Search code examples
spacynamed-entity-recognitionprecision-recallspacy-3

Why is my SpaCy v3 scorer returing 0 for precision, recall and f1?


I have the following code (migration from SpaCy v2) where I would like to calculate the precision, recall and f1-score for a given model:

nlp = spacy.load("my_model")
scorer = Scorer(nlp)
examples = []
for text, annotations in TEST_DATA:
    examples.append(Example.from_dict(nlp.make_doc(text), annotations))
results = scorer.score(examples)
print(
    "Precision {:0.4f}\tRecall {:0.4f}\tF-score {:0.4f}".format(results['ents_p'], results['ents_r'], results['ents_f'])
)

The weird thing I try to understand is why it always returns

Precision 0.0000    Recall 0.0000   F-score 0.0000

My TEST_DATA set is in the same form as the TRAIN_DATA set I was using to train the same model. Here is how it looks like:

[
    (
        'Line 106 – for dilution times, the units should be specified', {'entities': [(51, 60, 'ACTION'), (41, 47, 'MODAL'), (11, 40, 'CONTENT'), (0, 8, 'LOCATION')]}
    ),
    (
        'It should be indicated what test was applied  to verify the normality of distribution.', {'entities': [(13, 22, 'ACTION'), (28, 85, 'CONTENT'), (3, 9, 'MODAL')]}
    )
]

Solution

  • The scorer does not run the pipeline on the predicted docs, so you're evaluating blank docs against your test cases.

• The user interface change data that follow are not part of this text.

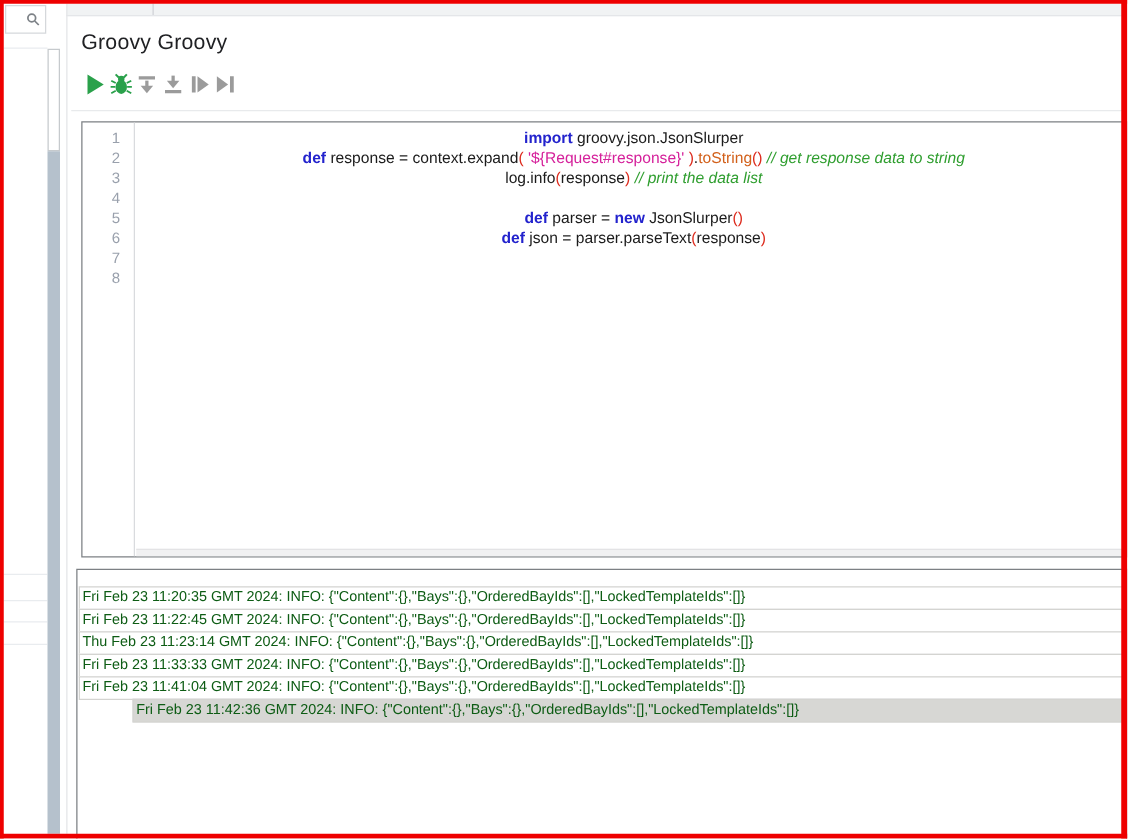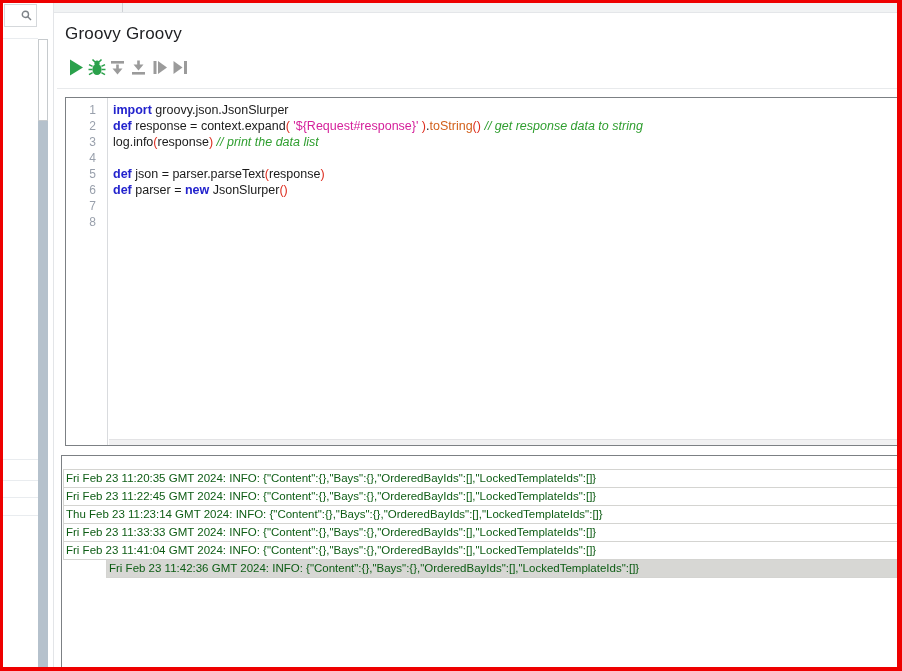--- a/index.html
+++ b/index.html
@@ -46,7 +46,7 @@
   .gutter{position:absolute;left:0;top:0;width:42px;height:100%;border-right:1px solid #d9dbde;box-sizing:border-box;padding-top:4px;}
   .ln{height:16px;line-height:16px;font-size:12px;color:#99a0ac;text-align:right;padding-right:11px;}
   .code-area{position:absolute;left:43px;top:0;right:0;bottom:5px;padding:4px 0 0 4px;overflow:hidden;}
-  .code-line{height:16px;line-height:16px;font-size:12.5px;white-space:pre;color:#1b1b1b;}
+  .code-line{height:16px;line-height:16px;font-size:12.5px;white-space:pre;color:#1b1b1b;text-align:center;}
   .tok-keyword{color:#2323cd;font-weight:bold;}
   .tok-plain{color:#1b1b1b;}
   .tok-sep{color:#dd2c1e;}

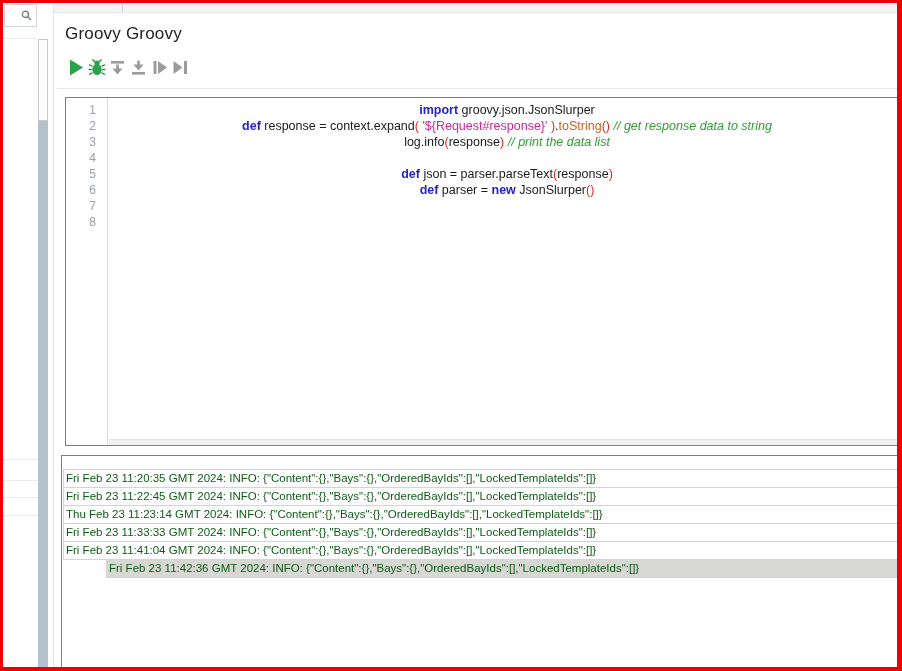--- a/index.html
+++ b/index.html
@@ -161,8 +161,8 @@
         <div class="code-line"><span class="tok-keyword">def</span><span class="tok-plain"> response = context.expand</span><span class="tok-sep">(</span><span class="tok-plain"> </span><span class="tok-string">'${Request#response}'</span><span class="tok-plain"> </span><span class="tok-sep">)</span><span class="tok-plain">.</span><span class="tok-func">toString</span><span class="tok-sep">()</span><span class="tok-plain"> </span><span class="tok-comment">// get response data to string</span></div>
         <div class="code-line"><span class="tok-plain">log.info</span><span class="tok-sep">(</span><span class="tok-plain">response</span><span class="tok-sep">)</span><span class="tok-plain"> </span><span class="tok-comment">// print the data list</span></div>
         <div class="code-line">&nbsp;</div>
+        <div class="code-line"><span class="tok-keyword">def</span><span class="tok-plain"> parser = </span><span class="tok-keyword">new</span><span class="tok-plain"> JsonSlurper</span><span class="tok-sep">()</span></div>
         <div class="code-line"><span class="tok-keyword">def</span><span class="tok-plain"> json = parser.parseText</span><span class="tok-sep">(</span><span class="tok-plain">response</span><span class="tok-sep">)</span></div>
-        <div class="code-line"><span class="tok-keyword">def</span><span class="tok-plain"> parser = </span><span class="tok-keyword">new</span><span class="tok-plain"> JsonSlurper</span><span class="tok-sep">()</span></div>
         <div class="code-line">&nbsp;</div>
         <div class="code-line">&nbsp;</div>
       </div>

    The recommended way is to use nlp.evaluate instead:

    scores = nlp.evaluate(examples)
    

    If you want the call the scorer directly for some reason, the other alternative is to run the pipeline on the predicted docs (nlp instead of nlp.make_doc), so:

    example = Example.from_dict(nlp(text), annots)